Bottom Line Final Comments: Beasts of No Nation is a horrible story to watch—only because of its grotesque content, not its first-rate-despite-low-budget-production-values—but one worth seeking out, if you can even find it. (It’s not among Box Office Mojo’s top 95 from last weekend, while the weekend before it was at #41 but with only about $84,000 in domestic grosses after 2 weeks in release [I’m sure its off-putting-content didn’t help much, nor did implications from the trailers that the dialogue’s subtitled, although not much of it is, yet you might still have to struggle a bit with the heavy-African-accents when English is in use]; sorry I didn’t get to it sooner to offer a recommendation, but there probably weren’t many theaters still showing it by the time I got there in week 3 anyway—if BOM is correct then the couple of folks who were there with Nina [she read the book—of the same name, by Uzodinma Iweala (2005)—therefore was my prime motivation for seeing the film] and me at the California Theatre in Berkeley didn’t generate enough cash to top the $50 taken in one screen somewhere by Sex, Death and Bowling [Ally Walker]—no joke!). Although your best hope of finding it is with on-demand-video (which is responsible for Beasts …’s poor placement in moviehouses because it came out via Netflix at the same time it opened theatrically [there’s usually supposed to be a 90-day-buffer] so 4 of the largest chains refused to show it) if some of that critical praise for Elba does translate into a possible Best-Actor-Oscar-watch. (Attah was impactful as well, but not only is the Hollywood establishment reticent to nominate children for acting awards [Tatum O’Neal’s Best Supporting Actress win, at age 10 (youngest ever in any competitive Oscar category), for Paper Moon (Peter Bogdanovich, 1973) notwithstanding] they’re also not likely to turn such a supportive-eye toward a poorly-performing-independent-offering [dampening Elba‘s chances as well, no matter how much chatter there may be about drafting him to be the next James Bond whenever Daniel Craig’s truly out of the picture rather than just blowing off steam about the rigors of such a production].)
Of course, none of my subjects of analysis this week are very uplifting to watch for most of their screen time (although they all do end with hopeful codas), but Beasts of No Nations’ content is likely the most-overall-grotesque in its implications, depending on how you feel about kidnapping/ rape or the ongoing clash between journalism and politics, any of which might win your personal Nausea-Bucket-of-the-Year-Award so read on and see what reviles you the most—in content that is—but hopefully likewise impresses you with its cinematic rendering in all of these well-crafted-films.
Room (Lenny Abrahamson)
Joy, a 17-year-old, was abducted 7 years ago by a grouchy rapist known only as Old Nick, but now she has a 5-year-old son, Jack, as the result of his “visits,” with herself and the boy living in a small (but minimally-furnished) garden shed as she plots some strategy for escape, which she finally does but it’s a dangerous plan that could backfire against little Jack.
What Happens: Here’s another film that Nina has better insight into than me because she’s also read the source novel for it (same name; Little, Brown and Company ; written by Room’s screenwriter, Emma Donoghue), although, like Beasts of No Nation, the plot's perspective via the young-boy-protagonist is retained through just a bit of voice-over-narration rather than the whole story being told on screen just from the understandings of either of these troubled kids.
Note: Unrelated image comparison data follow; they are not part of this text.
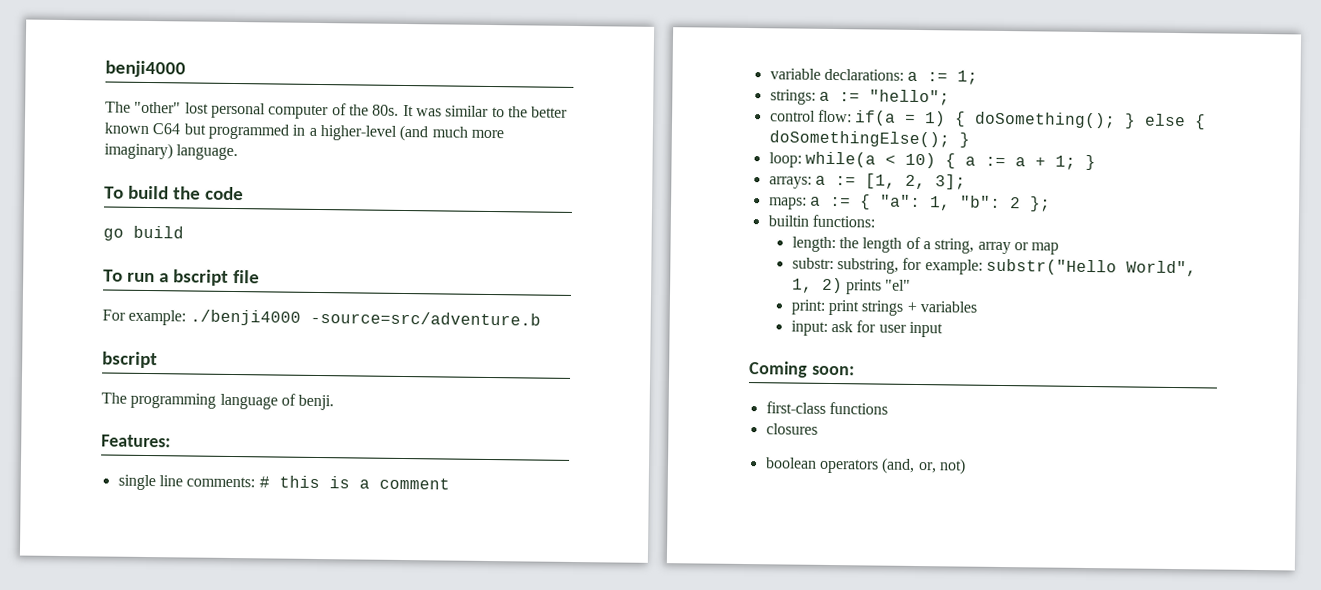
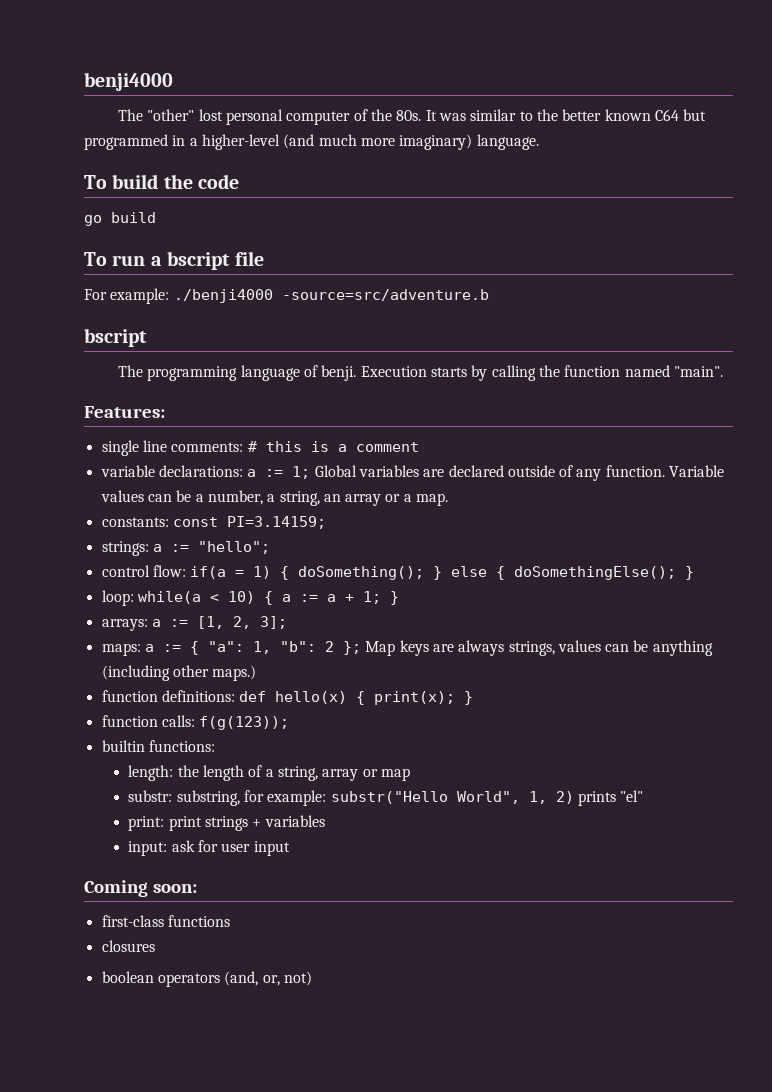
(335, 402) none -> [360,365,723,381] Execution starts by calling the function named "main".
(979, 77) none -> [314,465,725,481] [100,490,449,506] [101,516,326,529] Global variables are declared outside of any function. Variable values can be a number, a string, an array or a map. // constants: const PI=3.14159;
(1051, 204) none -> [365,640,713,656] [101,665,257,681] [101,690,474,705] [101,715,290,730] Map keys are always strings, values can be anything (including other maps.) // function definitions: def hello(x) { print(x); } // function calls: f(g(123));

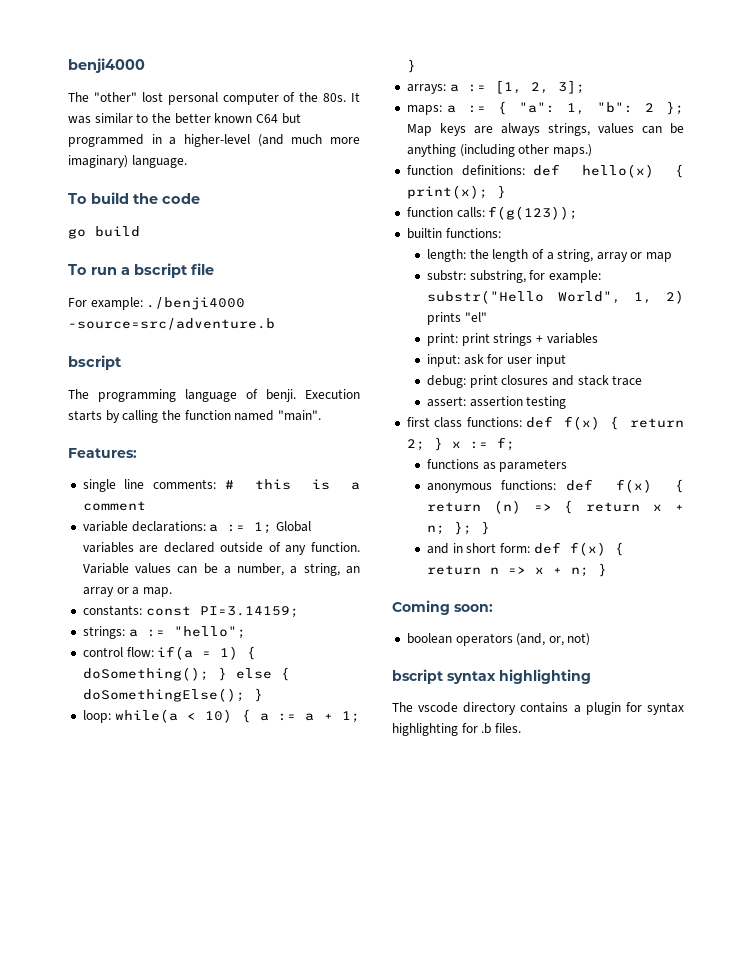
(290, 848) none -> [426,375,643,388] [426,396,567,409] [406,416,684,430] [406,437,515,451] [426,459,568,472] [426,479,684,493] [426,500,684,514] [426,521,490,535] [426,542,624,556] [426,563,607,577] // debug: print closures and stack trace // assert: assertion testing // first class functions: def f(x) { return 2; } x := f; // functions as parameters // anonymous functions: def f(x) { return (n) => { return x + n; }; } // and in short form: def f(x) { return n => x + n; }
[101,915,230,927] [101,940,155,952] // first-class functions // closures -> (493, 608) none
(312, 978) none -> [392,669,591,684] [392,702,684,715] [392,723,521,736] // bscript syntax highlighting // The vscode directory contains a plugin for syntax highlighting for .b files.

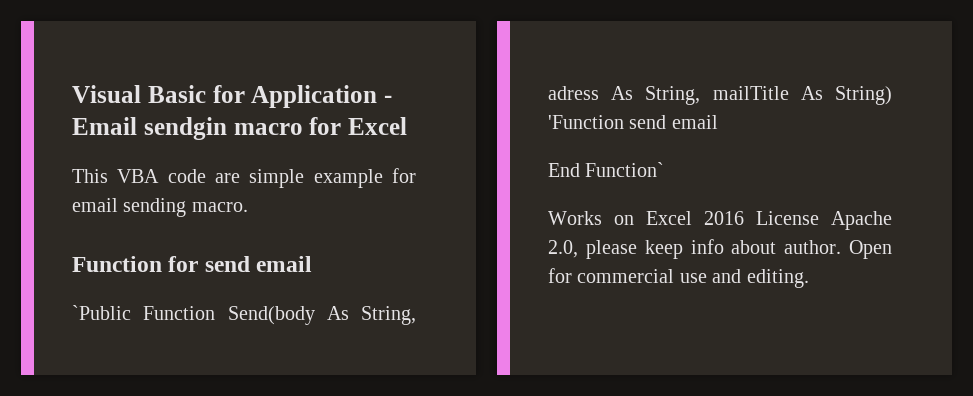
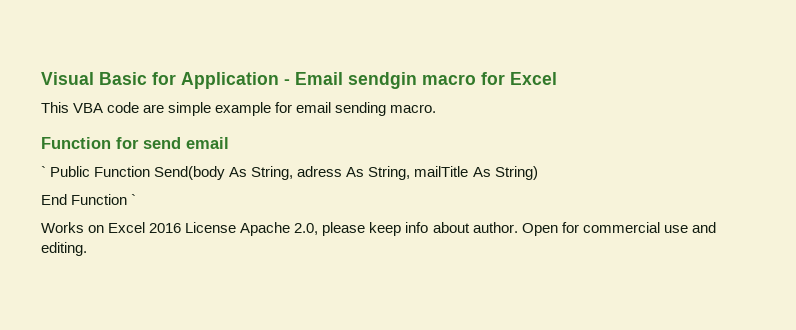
[72,305,131,320] `Public -> [41,166,91,177] ` Public
[548,115,718,129] 'Function send email -> (538, 173) none
[585,162,665,177] Function` -> [71,194,137,205] Function `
In this nerve-wracking-story we begin with Joy (“Ma”) Newsome (Brie Larson) and her 5-year-old-son, Jack (Jacob Tremblay), imprisoned in a reconverted-garden-shed, which provides them with a bathtub, a sink, a refrigerator, a poorly-working TV set, a bed, and a few other basic necessities in a confined 10’ x 10’ space. Through steady revelations through the first half of this film we learn that a man known only as Old Nick (Sean Bridgers) kidnapped Joy 7 years ago when she was 17 so that he’d have a sex-prisoner for his frequent visits, which ultimately resulted in Jack. Entrance to what Jack knows as Room (his only conception of a planetary existence, with everything he sees on the TV as being from outer space, Ma having given him this explanation in order for his young brain to not become traumatized by their seemingly-inescapable-confinement)
is controlled by a code-enabled-keypad so Joy’s never been able to plot an escape (after 7 years you’d assume she’d try every combination she could envision, but Nick could well be changing it periodically so for whatever reason she and her son are still horribly cooped up; she did try to knock Nick out with the toilet lid once but wasn't successful, so he’s always better on guard now), forcing mother and son to just get through each day as best they can (with their only awareness of seasons’ changing coming from what they can see through their small skylight). She’s a loving mother, but being locked up that way with such a young child often results in his screaming fits, her need to block him out with sleep, and her constant awareness that Nick will be back for more (miserable for her) sex. Jack’s kept in a little closet when Nick intrudes so he either sleeps or sees little through the door slats; however, when Nick attempts to interact with Jack Ma goes ballistic, resulting in the considerably-older-man storming off, then cutting off their power so that they have no heaters during a cold night.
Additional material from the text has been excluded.